Financial services firm Fitch Ratings says it expects China’s economy to slow during the second half of the year, creating a potential policy dilemma for President Xi Jinping.
In a Tuesday newsletter, Fitch said data from the past few months, including figures on production and fixed asset investment as well as manufacturing purchasing managers’ indices, suggests that growth peaked in Q1.
“The impact of stimulus measures implemented during 2016 has begun to wane, while tighter regulatory scrutiny of shadow banking and higher borrowing costs will continue to filter through into slower credit growth,” said Senior Analyst Dan Martin. “The People’s Bank of China’s (PBOC) latest monetary policy report showed that average lending rates rose to 5.63% in 1Q17, up by 19bp from the previous quarter.”

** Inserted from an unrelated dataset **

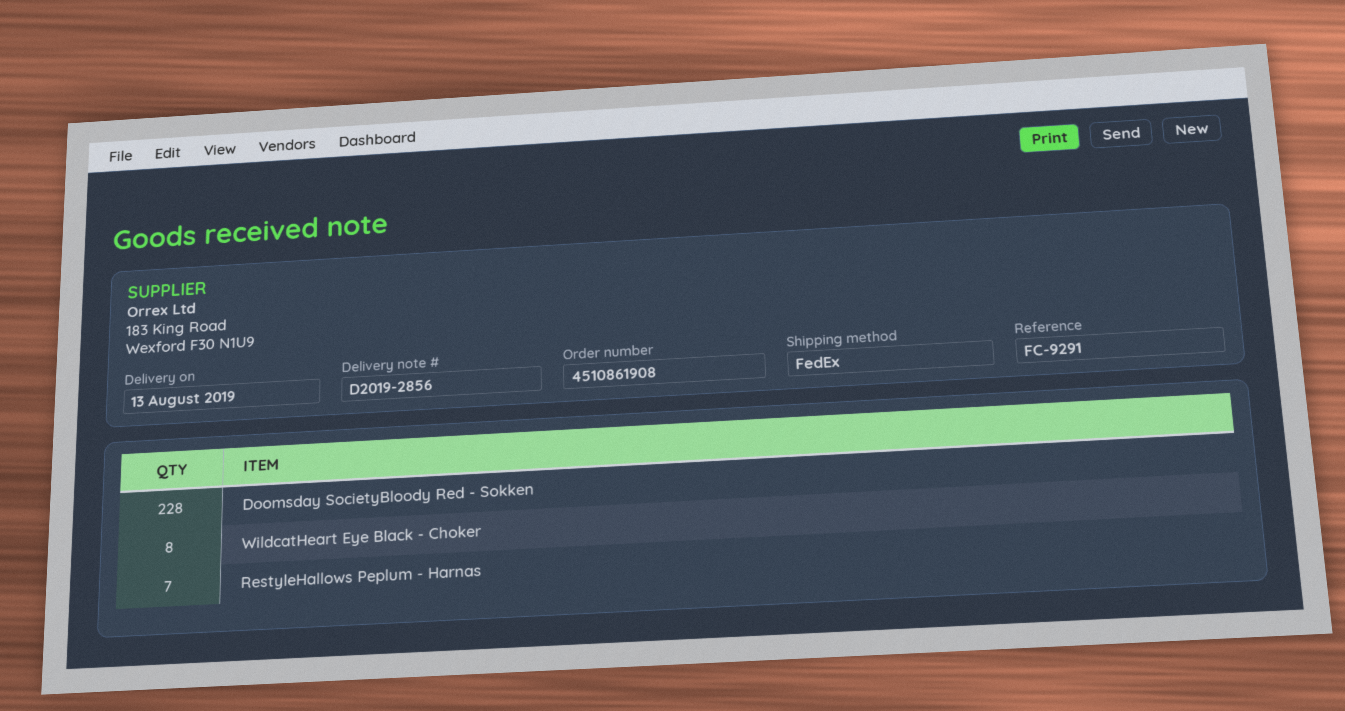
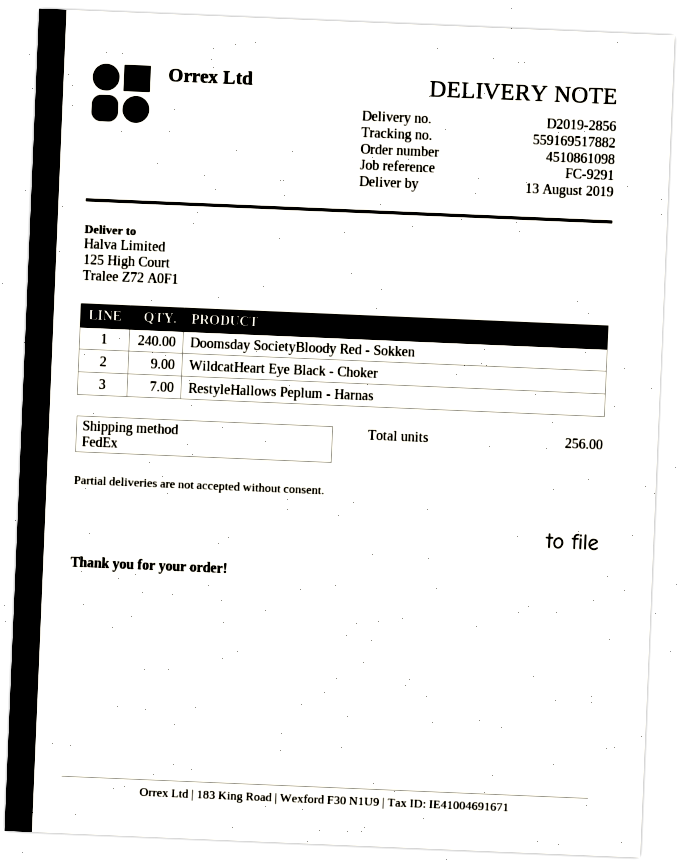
order number: 4510861908 -> 4510861098
Doomsday SocietyBloody Red - Sokken: 228 -> 240
WildcatHeart Eye Black - Choker: 8 -> 9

China’s policy response, says Martin, will likely remain unchanged through the remainder of 2017, however the threat of growth slowing too rapidly in 2018 could force President Xi to “relax financial regulations, loosen monetary policy or resume a step-up in fiscal spending.
“Indeed, the last time policymakers faced this dilemma – when tighter restrictions on local government financing put the growth target under threat in 2015 – the response was to relax the restrictions,” Martin says.
“Any policy reversal this year is almost certain to be more measured, given President Xi Jinping’s statement in April equating financial security with national security, but balancing growth and financial stability will present an increasing challenge for economic policy as the year progresses.”